At this point, it reads like the Armitage family friends are overfamiliar while using microaggressions to assert dominance. The audience soon finds out that Chris is being auctioned off like a piece of prime meat to inhabit. He won't be mounted on a wall as such, but he is a trophy offered to the highest bidder. The specific link to slavery denotes that while this practice is now illegal, Black people are still being sized up based on physical prowess within a system built to oppress. The trauma and ripple effects of slavery stretch across the centuries via the power structures still in place.
Chris takes the buck off the wall and rams it into patriarch Dean Armitage's (Bradley Whitford) chest and throat, further emphasizing his quick thinking regarding the objects at his disposal while acknowledging the symbolism that runs throughout the mise-en-scène.
Sometimes a stag is just a stag, including the one that comes to life in a deranged Evil Dead II scene when the whole cabin — lamps and all — maniacally laughs, whereas the deer head that has fallen off the wall of the bank in the Twin Peaks pilot is a strange visual that adds to the off-kilter atmosphere that David Lynch favors. Laura Palmer's (Sheryl Lee) home decor includes a deer painting that prefaces the Season 1 scene in which Leland Palmer (Ray Wise) cuts his finger on the now-iconic headshot of his daughter.
Clues in Twin Peaks resemble peeling an onion, so while the painting could be part of the Pacific Northwest early ‘90s aesthetic, a moment in the 2017 revival supports the animal link. Now Deputy Director of the FBI Gordon Cole (David Lynch) doodles an image of a stag-like animal before seeing a vision of Laura Palmer. It could be a misdirect, but the use of disquieting deer visuals appears to reference Leland's unnatural action against his child.

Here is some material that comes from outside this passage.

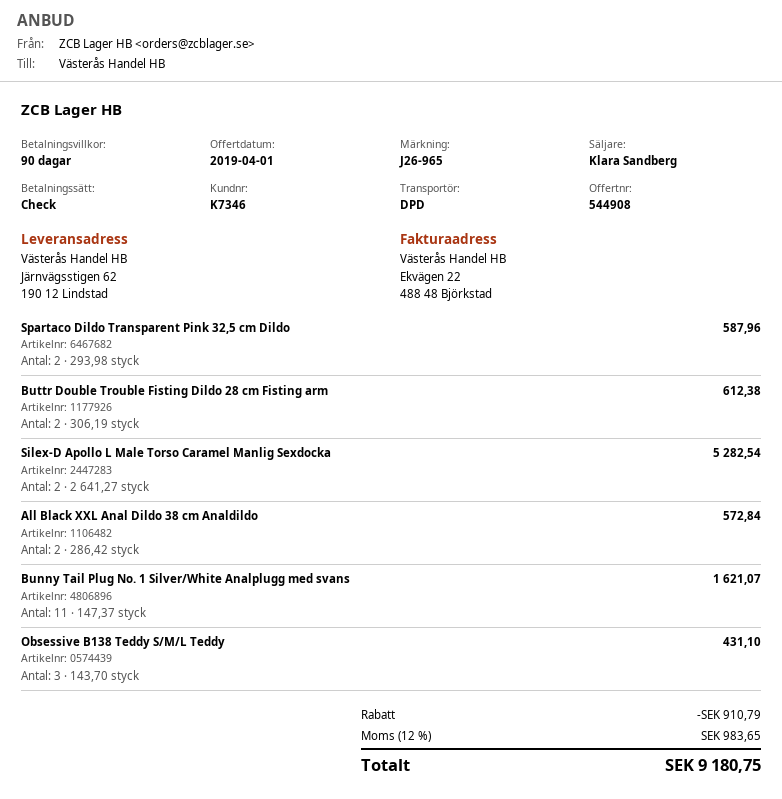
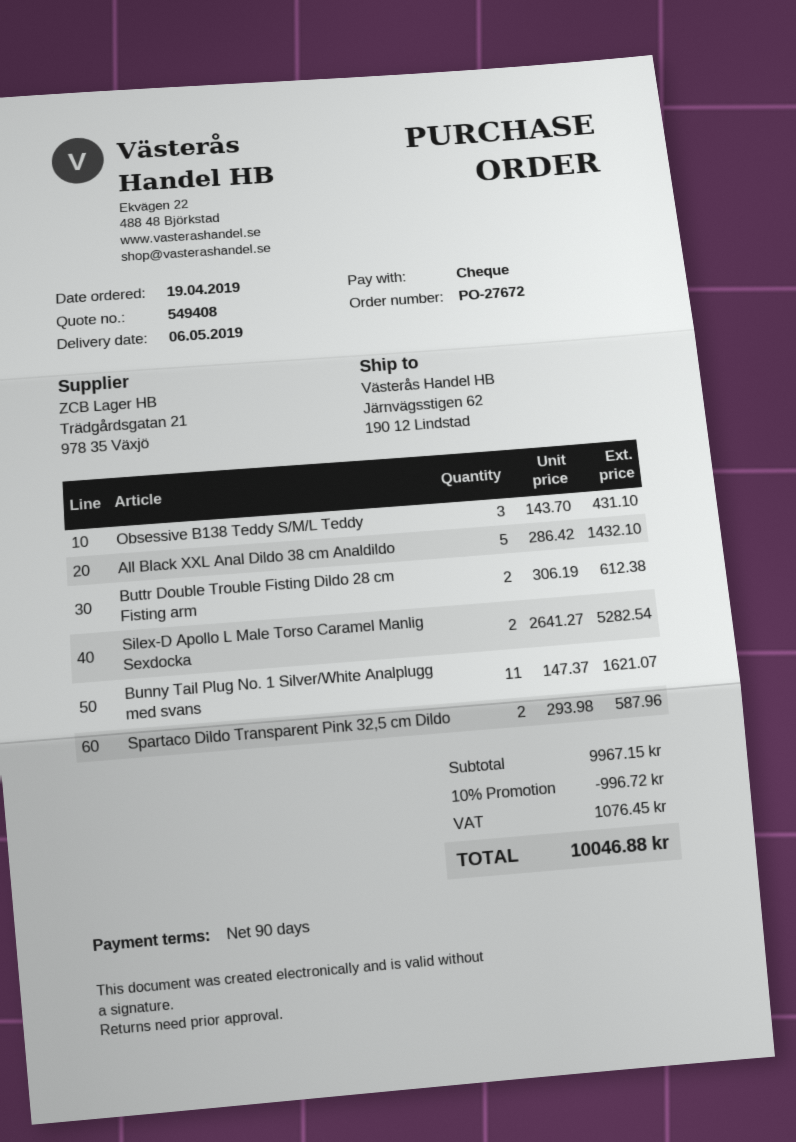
quote number: 544908 -> 549408
All Black XXL Anal Dildo 38 cm Analdildo: 2 x 286.42 = 572.84 -> 5 x 286.42 = 1432.10
discount: 910.79 -> 996.72
tax: 983.65 -> 1076.45
total: 9180.75 -> 10046.88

"The construction of the city as metaphoric rapists of the country is an increasingly common one in horror," wrote Carol J. Clover in Men, Women, and Chain Saws, while discussing movies such as The Hills Have Eyes and I Spit on Your Grave that pit the two environments against one another. The role the stag plays in scary movies and TV doesn't always fall within the city-versus-country fault lines, but there is tension caused by an aggressor, whether a colonizer, racist, or killer. Because stag (and doe) images are a horror staple, it would be easy to dismiss this as a basic trope. Still, its function goes beyond mirroring masculinity or pitting man against nature. Hannibal and Get Out have set a high creative bar for using this allegory, and with the forthcoming Antlers exploring the indigenous origins of the Wendigo as "metaphor made flesh," it will now take more than a creepy mounted stag head to claim this horror trophy.